_RECORDED DATA_:
-.-.-

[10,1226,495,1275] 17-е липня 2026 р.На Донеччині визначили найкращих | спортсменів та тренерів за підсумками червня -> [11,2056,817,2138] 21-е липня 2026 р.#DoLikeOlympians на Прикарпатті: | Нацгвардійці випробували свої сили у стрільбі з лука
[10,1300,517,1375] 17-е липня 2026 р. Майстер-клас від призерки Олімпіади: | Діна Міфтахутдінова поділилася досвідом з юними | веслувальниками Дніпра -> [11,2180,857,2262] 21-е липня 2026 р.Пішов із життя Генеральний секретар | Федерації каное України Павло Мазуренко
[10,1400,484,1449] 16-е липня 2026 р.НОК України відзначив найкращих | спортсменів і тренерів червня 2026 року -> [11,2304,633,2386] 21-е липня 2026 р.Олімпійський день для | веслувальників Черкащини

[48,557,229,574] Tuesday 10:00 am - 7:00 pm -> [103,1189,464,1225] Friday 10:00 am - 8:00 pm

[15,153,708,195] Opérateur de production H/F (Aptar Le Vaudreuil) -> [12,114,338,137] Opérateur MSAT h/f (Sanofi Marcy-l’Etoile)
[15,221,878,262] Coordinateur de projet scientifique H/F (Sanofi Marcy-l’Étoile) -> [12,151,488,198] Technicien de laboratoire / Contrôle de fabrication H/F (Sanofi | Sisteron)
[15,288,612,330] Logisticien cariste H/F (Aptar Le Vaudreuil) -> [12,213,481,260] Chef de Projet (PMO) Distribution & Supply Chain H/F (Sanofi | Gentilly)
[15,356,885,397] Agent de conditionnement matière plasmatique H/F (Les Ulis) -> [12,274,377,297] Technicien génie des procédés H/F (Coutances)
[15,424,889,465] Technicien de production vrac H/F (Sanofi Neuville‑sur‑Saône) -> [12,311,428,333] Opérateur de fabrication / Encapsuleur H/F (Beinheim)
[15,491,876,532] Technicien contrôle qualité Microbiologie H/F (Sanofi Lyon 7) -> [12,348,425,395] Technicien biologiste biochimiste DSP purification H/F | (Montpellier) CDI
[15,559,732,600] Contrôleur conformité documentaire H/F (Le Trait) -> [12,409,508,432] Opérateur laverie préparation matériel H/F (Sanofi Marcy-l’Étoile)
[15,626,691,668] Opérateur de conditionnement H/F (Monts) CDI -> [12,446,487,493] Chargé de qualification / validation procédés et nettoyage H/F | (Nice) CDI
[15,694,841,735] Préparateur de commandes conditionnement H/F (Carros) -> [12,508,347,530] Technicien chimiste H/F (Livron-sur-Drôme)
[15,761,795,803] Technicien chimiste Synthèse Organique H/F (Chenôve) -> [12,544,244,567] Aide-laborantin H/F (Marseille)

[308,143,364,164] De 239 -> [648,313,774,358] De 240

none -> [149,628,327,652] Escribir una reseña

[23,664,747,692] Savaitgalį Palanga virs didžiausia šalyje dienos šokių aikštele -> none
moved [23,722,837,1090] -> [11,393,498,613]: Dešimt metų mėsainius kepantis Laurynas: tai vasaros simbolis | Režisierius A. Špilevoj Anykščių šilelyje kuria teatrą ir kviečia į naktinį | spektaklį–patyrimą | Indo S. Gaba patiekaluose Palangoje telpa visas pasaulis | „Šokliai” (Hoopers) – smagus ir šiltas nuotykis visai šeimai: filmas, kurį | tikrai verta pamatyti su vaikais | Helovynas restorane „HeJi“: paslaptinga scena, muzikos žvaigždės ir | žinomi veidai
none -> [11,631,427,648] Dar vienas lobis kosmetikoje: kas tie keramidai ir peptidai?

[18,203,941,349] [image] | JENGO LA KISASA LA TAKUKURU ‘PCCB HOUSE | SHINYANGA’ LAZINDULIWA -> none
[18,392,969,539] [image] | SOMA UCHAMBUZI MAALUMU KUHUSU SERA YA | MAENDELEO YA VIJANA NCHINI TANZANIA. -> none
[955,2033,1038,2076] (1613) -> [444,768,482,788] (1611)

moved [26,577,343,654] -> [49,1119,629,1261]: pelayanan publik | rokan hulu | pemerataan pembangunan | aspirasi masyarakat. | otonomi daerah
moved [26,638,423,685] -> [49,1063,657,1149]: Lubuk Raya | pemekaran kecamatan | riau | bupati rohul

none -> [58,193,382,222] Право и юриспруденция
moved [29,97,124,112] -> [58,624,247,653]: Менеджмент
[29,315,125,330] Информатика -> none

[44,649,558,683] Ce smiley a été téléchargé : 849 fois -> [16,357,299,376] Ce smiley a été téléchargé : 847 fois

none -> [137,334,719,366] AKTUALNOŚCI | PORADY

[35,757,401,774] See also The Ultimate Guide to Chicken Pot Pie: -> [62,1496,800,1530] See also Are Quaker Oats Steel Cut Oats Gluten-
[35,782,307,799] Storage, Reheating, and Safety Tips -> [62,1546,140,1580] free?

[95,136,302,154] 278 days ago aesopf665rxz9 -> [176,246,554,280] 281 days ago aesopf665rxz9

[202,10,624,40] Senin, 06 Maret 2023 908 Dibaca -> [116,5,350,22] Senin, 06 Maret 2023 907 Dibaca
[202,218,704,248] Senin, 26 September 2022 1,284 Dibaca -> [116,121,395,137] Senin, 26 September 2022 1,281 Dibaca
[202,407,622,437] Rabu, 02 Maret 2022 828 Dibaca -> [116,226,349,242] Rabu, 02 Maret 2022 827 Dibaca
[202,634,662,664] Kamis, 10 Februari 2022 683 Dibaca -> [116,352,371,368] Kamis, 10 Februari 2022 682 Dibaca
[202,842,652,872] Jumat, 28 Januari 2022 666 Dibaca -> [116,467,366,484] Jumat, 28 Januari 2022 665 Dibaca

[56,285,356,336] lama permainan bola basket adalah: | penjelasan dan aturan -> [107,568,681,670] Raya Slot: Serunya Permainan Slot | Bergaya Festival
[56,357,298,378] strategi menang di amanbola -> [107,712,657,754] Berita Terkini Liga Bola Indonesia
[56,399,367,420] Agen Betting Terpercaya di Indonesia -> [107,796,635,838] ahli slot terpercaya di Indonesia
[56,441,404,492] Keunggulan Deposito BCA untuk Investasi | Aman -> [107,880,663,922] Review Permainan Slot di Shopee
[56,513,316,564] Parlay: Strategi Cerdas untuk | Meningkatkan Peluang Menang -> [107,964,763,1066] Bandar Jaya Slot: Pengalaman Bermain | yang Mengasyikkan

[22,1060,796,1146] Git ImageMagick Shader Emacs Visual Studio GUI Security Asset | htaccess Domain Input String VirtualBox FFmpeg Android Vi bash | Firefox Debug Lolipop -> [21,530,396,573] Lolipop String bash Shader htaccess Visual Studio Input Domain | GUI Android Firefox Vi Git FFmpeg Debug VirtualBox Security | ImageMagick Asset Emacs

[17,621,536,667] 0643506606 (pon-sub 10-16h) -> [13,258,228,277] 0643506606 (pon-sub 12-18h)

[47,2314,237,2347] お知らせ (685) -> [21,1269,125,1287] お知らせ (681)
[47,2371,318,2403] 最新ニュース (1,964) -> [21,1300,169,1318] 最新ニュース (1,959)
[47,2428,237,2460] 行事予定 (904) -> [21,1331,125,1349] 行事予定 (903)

-.-.-

_YOUR GOAL_:
Your reply is to repeat, unchanged, the lines above running from the one with "[15,694,841,735] Préparateur de" up to and including the one with "none -> [11,631,427,648]".

_RESPONSE TO THIS EXERCISE_:
[15,694,841,735] Préparateur de commandes conditionnement H/F (Carros) -> [12,508,347,530] Technicien chimiste H/F (Livron-sur-Drôme)
[15,761,795,803] Technicien chimiste Synthèse Organique H/F (Chenôve) -> [12,544,244,567] Aide-laborantin H/F (Marseille)

[308,143,364,164] De 239 -> [648,313,774,358] De 240

none -> [149,628,327,652] Escribir una reseña

[23,664,747,692] Savaitgalį Palanga virs didžiausia šalyje dienos šokių aikštele -> none
moved [23,722,837,1090] -> [11,393,498,613]: Dešimt metų mėsainius kepantis Laurynas: tai vasaros simbolis | Režisierius A. Špilevoj Anykščių šilelyje kuria teatrą ir kviečia į naktinį | spektaklį–patyrimą | Indo S. Gaba patiekaluose Palangoje telpa visas pasaulis | „Šokliai” (Hoopers) – smagus ir šiltas nuotykis visai šeimai: filmas, kurį | tikrai verta pamatyti su vaikais | Helovynas restorane „HeJi“: paslaptinga scena, muzikos žvaigždės ir | žinomi veidai
none -> [11,631,427,648] Dar vienas lobis kosmetikoje: kas tie keramidai ir peptidai?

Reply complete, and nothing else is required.